What lines of the data hold the string "risks"? Pull each one out.

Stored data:
******
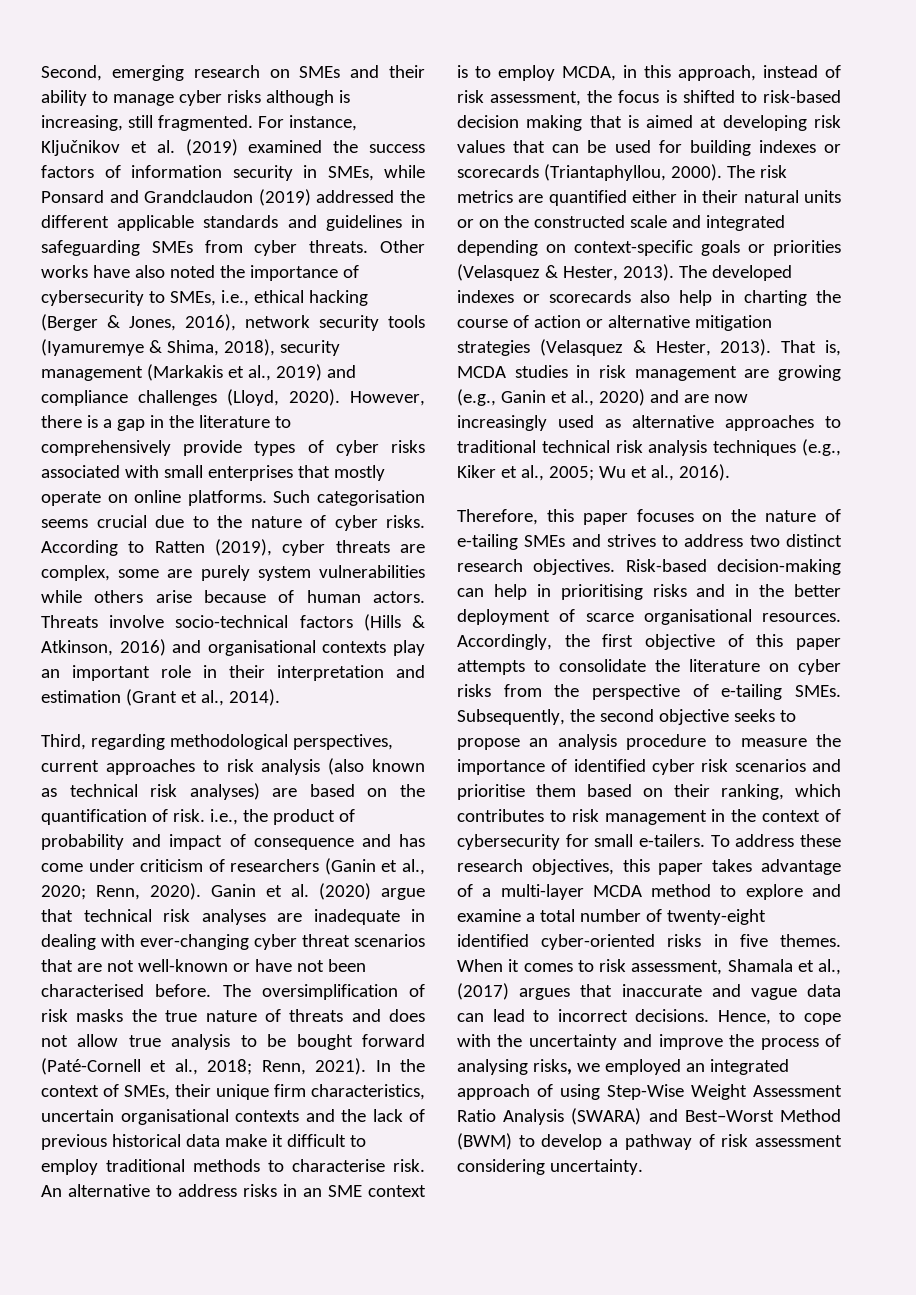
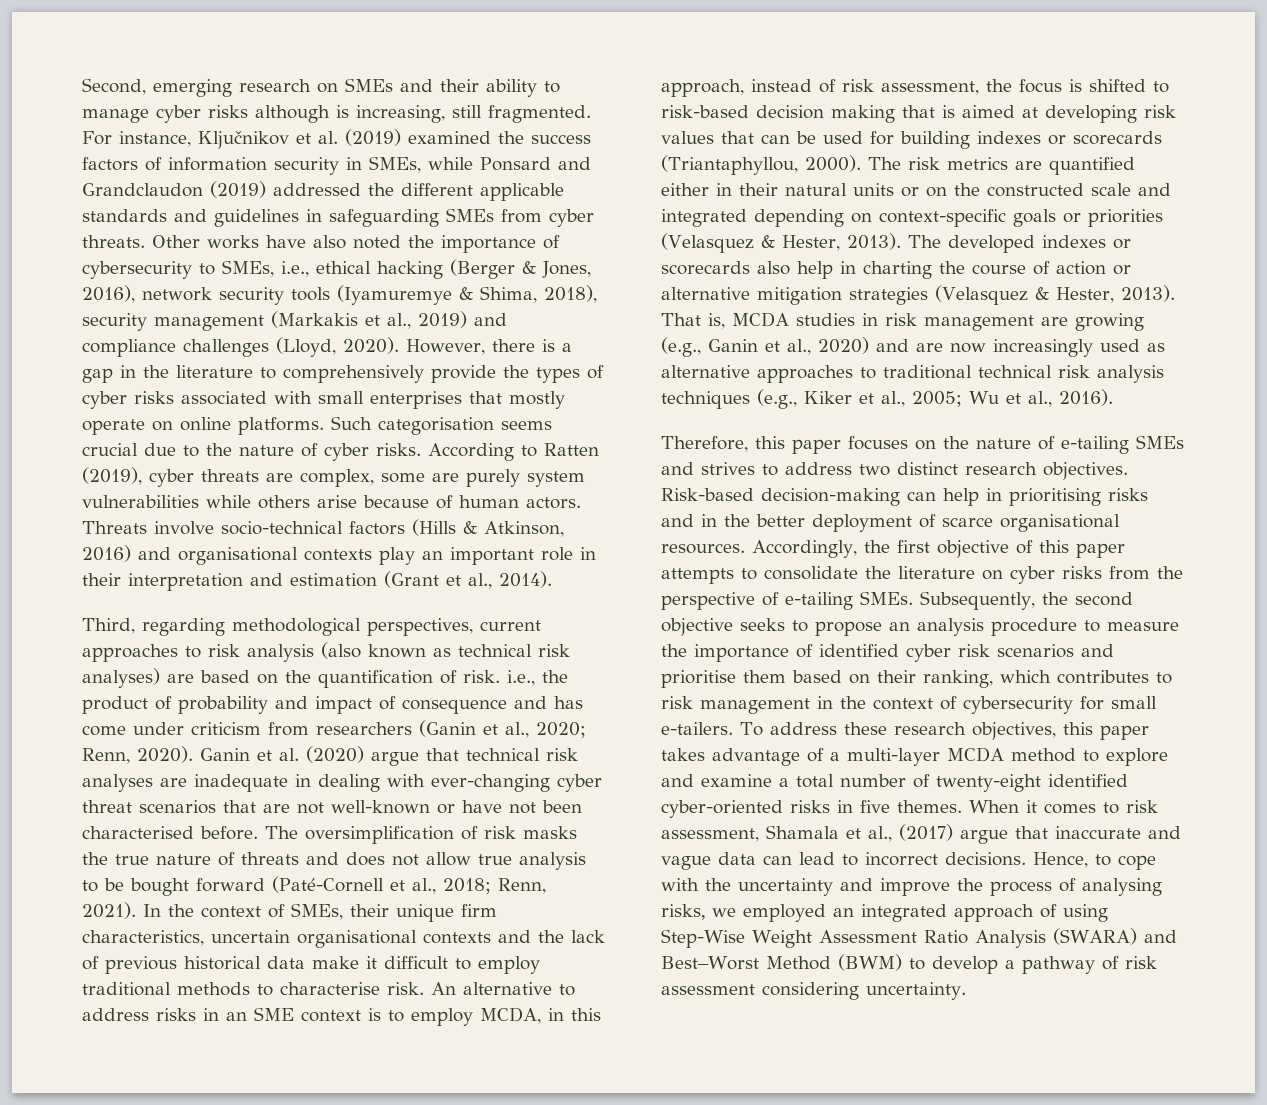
- However, there is a gap in the literature to comprehensively provide types of cyber risks associated with small enterprises that mostly operate on online platforms.
+ However, there is a gap in the literature to comprehensively provide the types of cyber risks associated with small enterprises that mostly operate on online platforms.
- Third, regarding methodological perspectives, current approaches to risk analysis (also known as technical risk analyses) are based on the quantification of risk. i.e., the product of probability and impact of consequence and has come under criticism of researchers (Ganin et al., 2020; Renn, 2020).
+ Third, regarding methodological perspectives, current approaches to risk analysis (also known as technical risk analyses) are based on the quantification of risk. i.e., the product of probability and impact of consequence and has come under criticism from researchers (Ganin et al., 2020; Renn, 2020).
- When it comes to risk assessment, Shamala et al., (2017) argues that inaccurate and vague data can lead to incorrect decisions.
+ When it comes to risk assessment, Shamala et al., (2017) argue that inaccurate and vague data can lead to incorrect decisions.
******
■ Solution for this task:
- However, there is a gap in the literature to comprehensively provide types of cyber risks associated with small enterprises that mostly operate on online platforms.
+ However, there is a gap in the literature to comprehensively provide the types of cyber risks associated with small enterprises that mostly operate on online platforms.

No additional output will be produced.